ASSIGNMENT
Go through the listing below and list every line with "circle".

_____

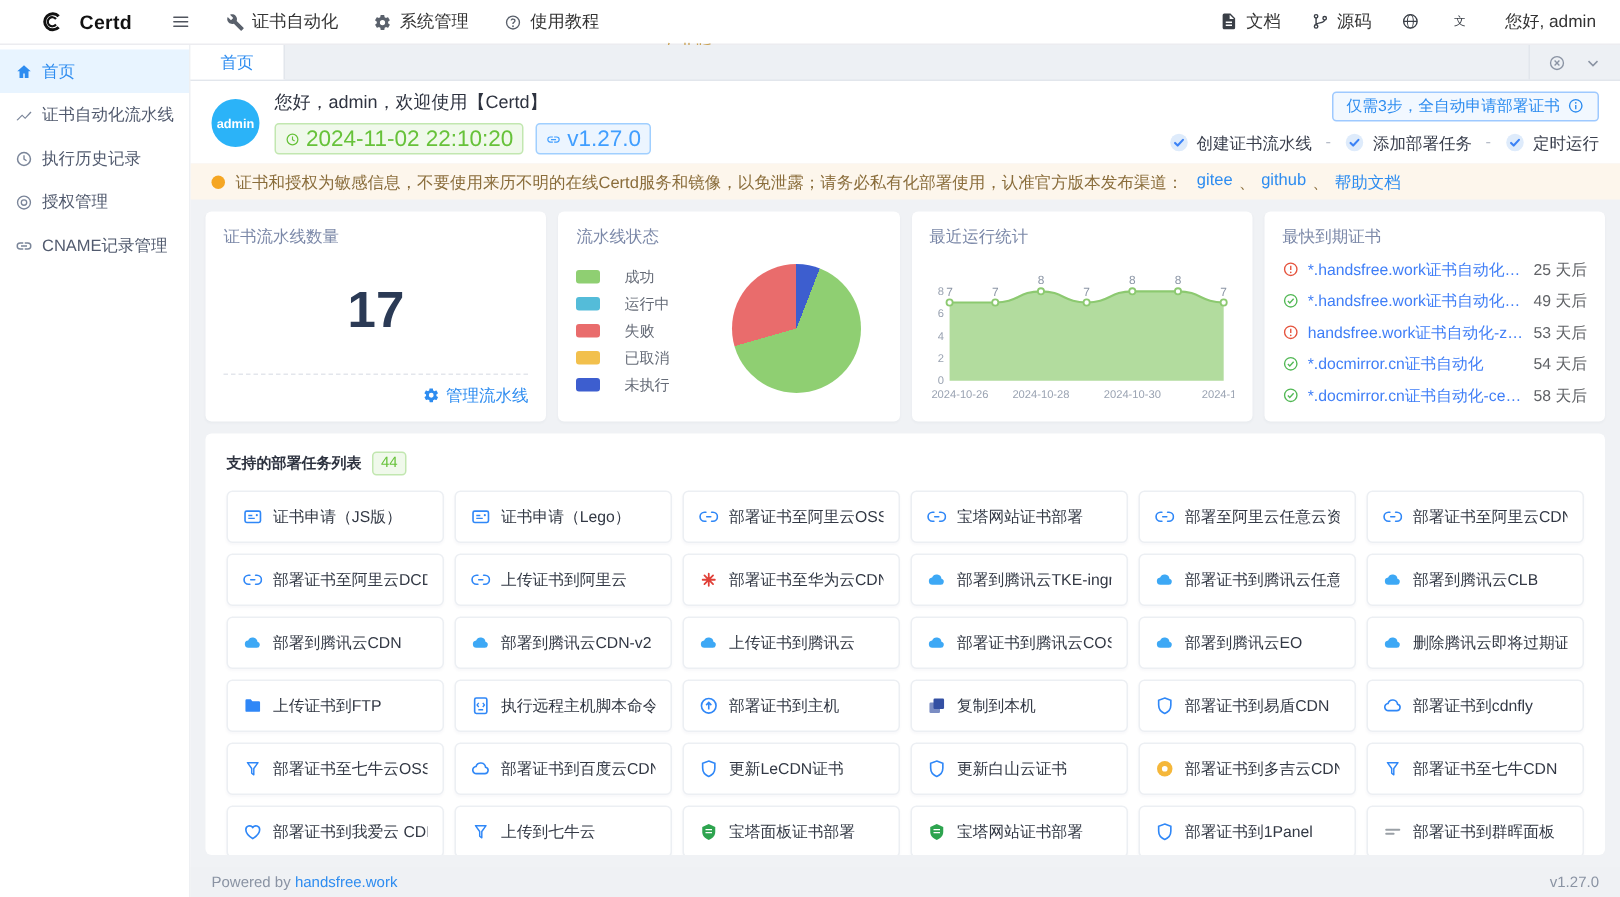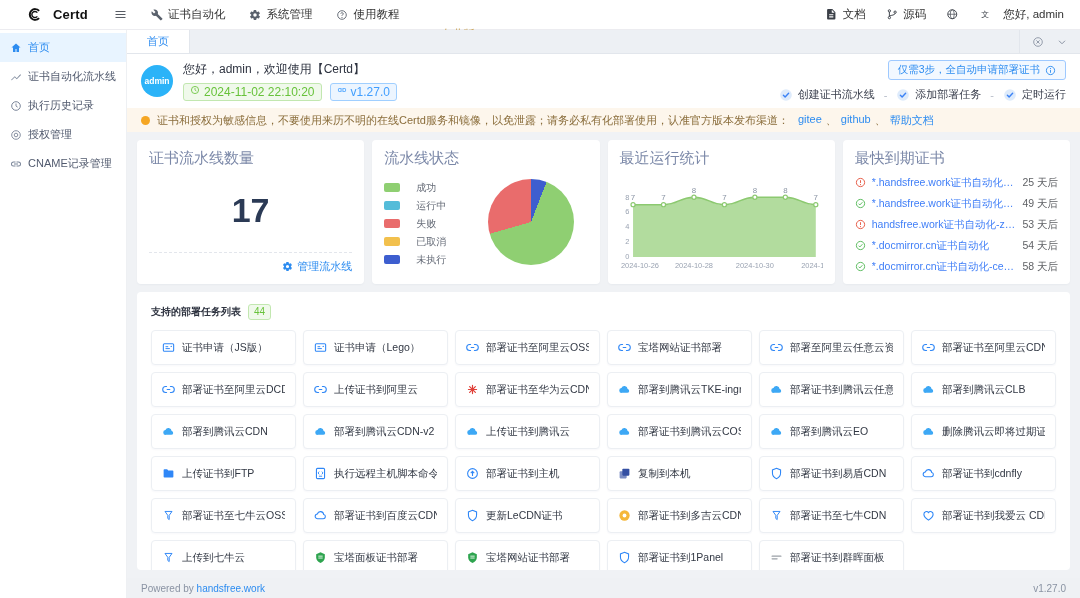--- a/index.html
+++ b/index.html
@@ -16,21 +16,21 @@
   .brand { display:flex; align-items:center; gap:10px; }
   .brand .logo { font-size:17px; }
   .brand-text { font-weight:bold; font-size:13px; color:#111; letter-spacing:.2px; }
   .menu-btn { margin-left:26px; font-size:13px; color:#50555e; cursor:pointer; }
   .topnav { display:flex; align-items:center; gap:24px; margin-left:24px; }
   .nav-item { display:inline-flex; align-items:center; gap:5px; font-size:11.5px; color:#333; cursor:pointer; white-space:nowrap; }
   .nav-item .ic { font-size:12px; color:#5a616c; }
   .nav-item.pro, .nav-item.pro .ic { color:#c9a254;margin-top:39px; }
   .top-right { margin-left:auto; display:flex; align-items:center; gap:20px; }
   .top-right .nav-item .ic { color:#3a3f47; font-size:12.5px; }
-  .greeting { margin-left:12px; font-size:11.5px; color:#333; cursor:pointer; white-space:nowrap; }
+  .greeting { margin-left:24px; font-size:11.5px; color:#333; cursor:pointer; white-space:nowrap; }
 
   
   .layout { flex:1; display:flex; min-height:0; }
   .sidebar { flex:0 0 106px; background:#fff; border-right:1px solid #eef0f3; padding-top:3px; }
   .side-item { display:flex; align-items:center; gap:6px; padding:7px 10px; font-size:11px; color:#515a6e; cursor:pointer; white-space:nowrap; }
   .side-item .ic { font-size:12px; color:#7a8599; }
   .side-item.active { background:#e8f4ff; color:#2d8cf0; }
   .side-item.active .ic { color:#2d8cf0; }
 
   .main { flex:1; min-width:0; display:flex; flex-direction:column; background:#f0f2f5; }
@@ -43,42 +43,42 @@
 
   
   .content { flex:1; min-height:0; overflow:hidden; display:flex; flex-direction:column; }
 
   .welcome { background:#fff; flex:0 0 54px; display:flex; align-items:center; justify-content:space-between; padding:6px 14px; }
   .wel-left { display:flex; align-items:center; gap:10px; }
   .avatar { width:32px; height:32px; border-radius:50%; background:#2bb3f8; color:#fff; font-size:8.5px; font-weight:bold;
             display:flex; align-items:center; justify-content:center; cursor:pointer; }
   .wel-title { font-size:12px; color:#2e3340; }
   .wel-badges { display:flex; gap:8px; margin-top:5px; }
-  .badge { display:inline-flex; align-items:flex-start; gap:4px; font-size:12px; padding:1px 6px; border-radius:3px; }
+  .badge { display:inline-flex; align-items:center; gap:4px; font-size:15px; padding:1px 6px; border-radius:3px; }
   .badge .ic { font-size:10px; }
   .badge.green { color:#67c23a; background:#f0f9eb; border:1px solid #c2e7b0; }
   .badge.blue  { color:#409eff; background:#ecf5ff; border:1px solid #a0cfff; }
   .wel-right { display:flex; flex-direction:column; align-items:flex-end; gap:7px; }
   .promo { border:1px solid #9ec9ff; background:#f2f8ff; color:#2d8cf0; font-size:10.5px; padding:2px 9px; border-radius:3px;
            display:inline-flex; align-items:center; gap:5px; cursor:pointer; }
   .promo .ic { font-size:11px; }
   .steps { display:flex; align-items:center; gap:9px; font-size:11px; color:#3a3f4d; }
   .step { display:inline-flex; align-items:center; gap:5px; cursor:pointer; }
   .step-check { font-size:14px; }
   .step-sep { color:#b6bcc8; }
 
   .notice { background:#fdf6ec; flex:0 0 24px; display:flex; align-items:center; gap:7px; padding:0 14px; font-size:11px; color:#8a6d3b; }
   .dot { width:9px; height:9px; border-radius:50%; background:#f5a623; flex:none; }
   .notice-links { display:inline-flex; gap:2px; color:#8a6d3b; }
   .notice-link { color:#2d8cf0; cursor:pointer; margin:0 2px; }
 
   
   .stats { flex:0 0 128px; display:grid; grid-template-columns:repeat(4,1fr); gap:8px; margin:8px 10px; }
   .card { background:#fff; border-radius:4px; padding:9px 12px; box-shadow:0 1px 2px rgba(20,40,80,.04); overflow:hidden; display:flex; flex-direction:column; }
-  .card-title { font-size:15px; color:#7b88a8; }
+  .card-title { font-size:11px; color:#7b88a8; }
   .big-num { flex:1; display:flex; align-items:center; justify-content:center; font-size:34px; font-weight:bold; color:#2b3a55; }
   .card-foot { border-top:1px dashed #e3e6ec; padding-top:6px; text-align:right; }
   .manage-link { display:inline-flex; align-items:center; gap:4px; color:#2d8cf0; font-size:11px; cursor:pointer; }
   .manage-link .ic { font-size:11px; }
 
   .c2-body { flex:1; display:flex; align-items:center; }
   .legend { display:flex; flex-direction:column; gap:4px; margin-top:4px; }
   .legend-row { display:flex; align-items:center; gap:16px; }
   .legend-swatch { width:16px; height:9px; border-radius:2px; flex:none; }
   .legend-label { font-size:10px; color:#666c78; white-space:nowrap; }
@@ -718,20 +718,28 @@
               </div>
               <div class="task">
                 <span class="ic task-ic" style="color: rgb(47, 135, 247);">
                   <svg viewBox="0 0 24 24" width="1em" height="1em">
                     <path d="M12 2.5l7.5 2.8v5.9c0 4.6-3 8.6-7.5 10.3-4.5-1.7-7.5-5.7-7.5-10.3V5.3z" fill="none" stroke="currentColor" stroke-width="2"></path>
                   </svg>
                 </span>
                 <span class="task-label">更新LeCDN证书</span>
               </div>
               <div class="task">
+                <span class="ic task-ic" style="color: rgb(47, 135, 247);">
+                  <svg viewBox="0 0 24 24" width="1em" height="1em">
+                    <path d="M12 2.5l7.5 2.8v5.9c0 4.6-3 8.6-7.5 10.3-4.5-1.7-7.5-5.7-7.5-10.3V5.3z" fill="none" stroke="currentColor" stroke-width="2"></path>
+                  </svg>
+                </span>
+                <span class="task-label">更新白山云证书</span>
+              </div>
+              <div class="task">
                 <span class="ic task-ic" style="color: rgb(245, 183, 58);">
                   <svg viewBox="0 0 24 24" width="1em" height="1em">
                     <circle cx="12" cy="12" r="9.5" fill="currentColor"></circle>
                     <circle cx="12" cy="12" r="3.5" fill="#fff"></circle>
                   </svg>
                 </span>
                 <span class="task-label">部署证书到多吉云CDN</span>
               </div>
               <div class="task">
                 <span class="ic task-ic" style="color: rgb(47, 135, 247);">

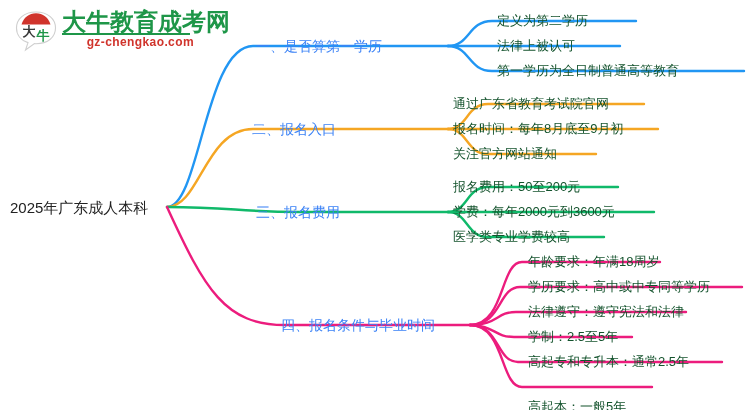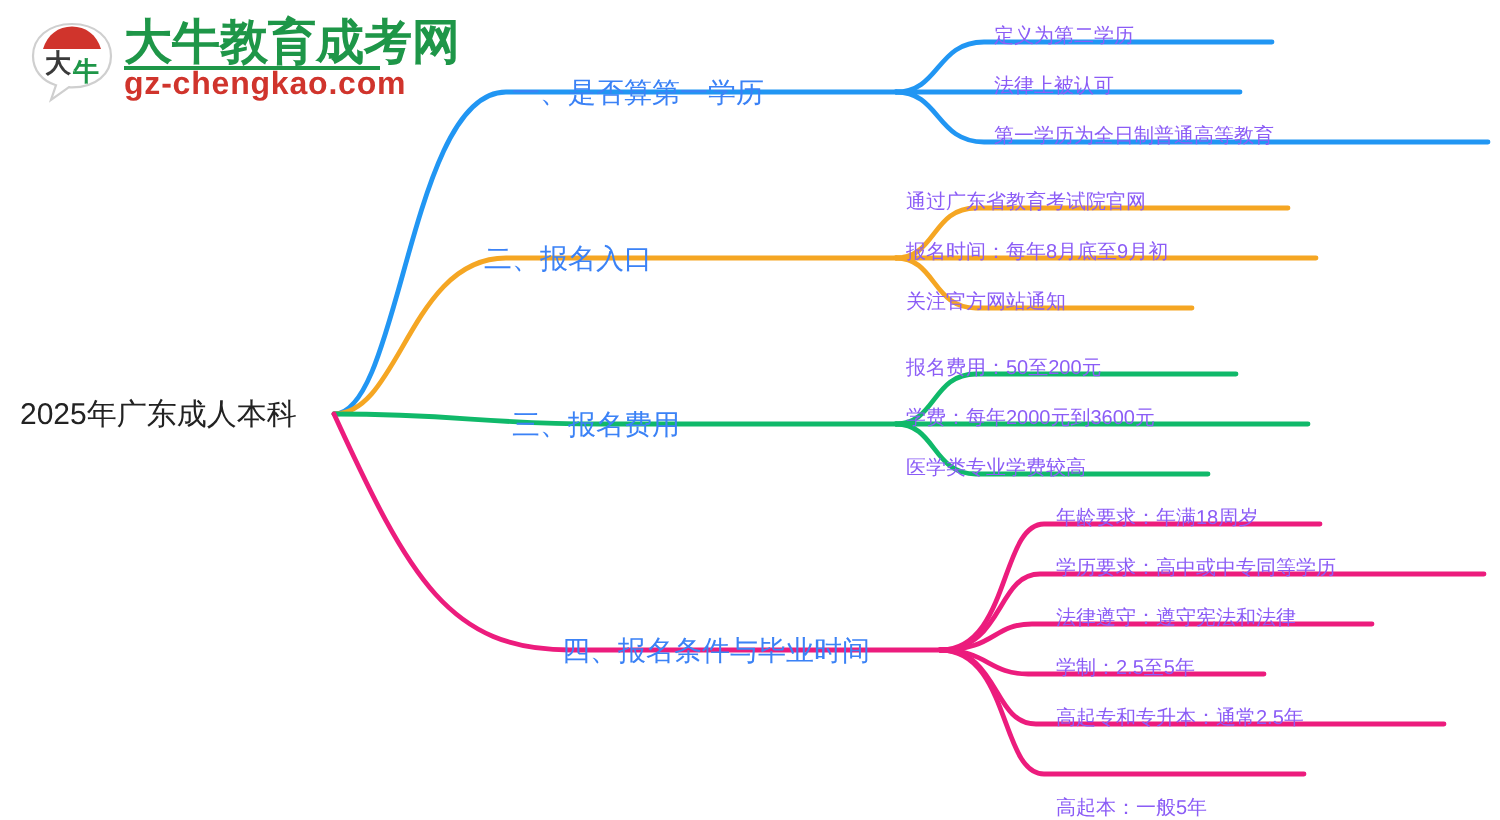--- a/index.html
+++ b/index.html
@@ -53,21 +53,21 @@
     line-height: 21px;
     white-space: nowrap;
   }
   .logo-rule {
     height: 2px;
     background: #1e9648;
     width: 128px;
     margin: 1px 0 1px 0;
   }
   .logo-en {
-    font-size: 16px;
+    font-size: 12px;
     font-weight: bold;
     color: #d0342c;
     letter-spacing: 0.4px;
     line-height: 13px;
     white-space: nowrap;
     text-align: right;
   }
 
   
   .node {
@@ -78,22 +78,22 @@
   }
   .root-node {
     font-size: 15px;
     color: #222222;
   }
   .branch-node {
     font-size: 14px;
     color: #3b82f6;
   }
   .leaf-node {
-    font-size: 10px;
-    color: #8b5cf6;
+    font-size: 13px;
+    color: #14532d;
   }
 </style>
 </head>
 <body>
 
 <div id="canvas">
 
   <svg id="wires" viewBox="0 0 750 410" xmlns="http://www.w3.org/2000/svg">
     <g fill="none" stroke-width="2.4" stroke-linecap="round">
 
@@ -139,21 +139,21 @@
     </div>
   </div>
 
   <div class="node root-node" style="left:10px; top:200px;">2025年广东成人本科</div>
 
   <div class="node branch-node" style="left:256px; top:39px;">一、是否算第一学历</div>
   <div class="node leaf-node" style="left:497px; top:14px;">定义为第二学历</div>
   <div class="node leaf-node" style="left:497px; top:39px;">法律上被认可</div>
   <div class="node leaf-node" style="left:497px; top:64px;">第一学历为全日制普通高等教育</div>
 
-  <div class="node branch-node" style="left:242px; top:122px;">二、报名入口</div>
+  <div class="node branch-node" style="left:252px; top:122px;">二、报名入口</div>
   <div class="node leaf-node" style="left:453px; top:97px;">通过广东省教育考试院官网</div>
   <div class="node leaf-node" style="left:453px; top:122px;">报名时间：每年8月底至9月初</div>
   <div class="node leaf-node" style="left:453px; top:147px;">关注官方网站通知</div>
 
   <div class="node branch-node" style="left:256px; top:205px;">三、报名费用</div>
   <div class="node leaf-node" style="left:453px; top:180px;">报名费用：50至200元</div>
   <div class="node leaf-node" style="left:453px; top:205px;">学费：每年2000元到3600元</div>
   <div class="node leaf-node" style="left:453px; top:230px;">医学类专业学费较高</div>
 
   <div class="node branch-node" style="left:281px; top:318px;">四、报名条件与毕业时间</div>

_____

OUTPUT BELOW
                     <circle cx="12" cy="12" r="9.5" fill="currentColor"></circle>
                     <circle cx="12" cy="12" r="3.5" fill="#fff"></circle>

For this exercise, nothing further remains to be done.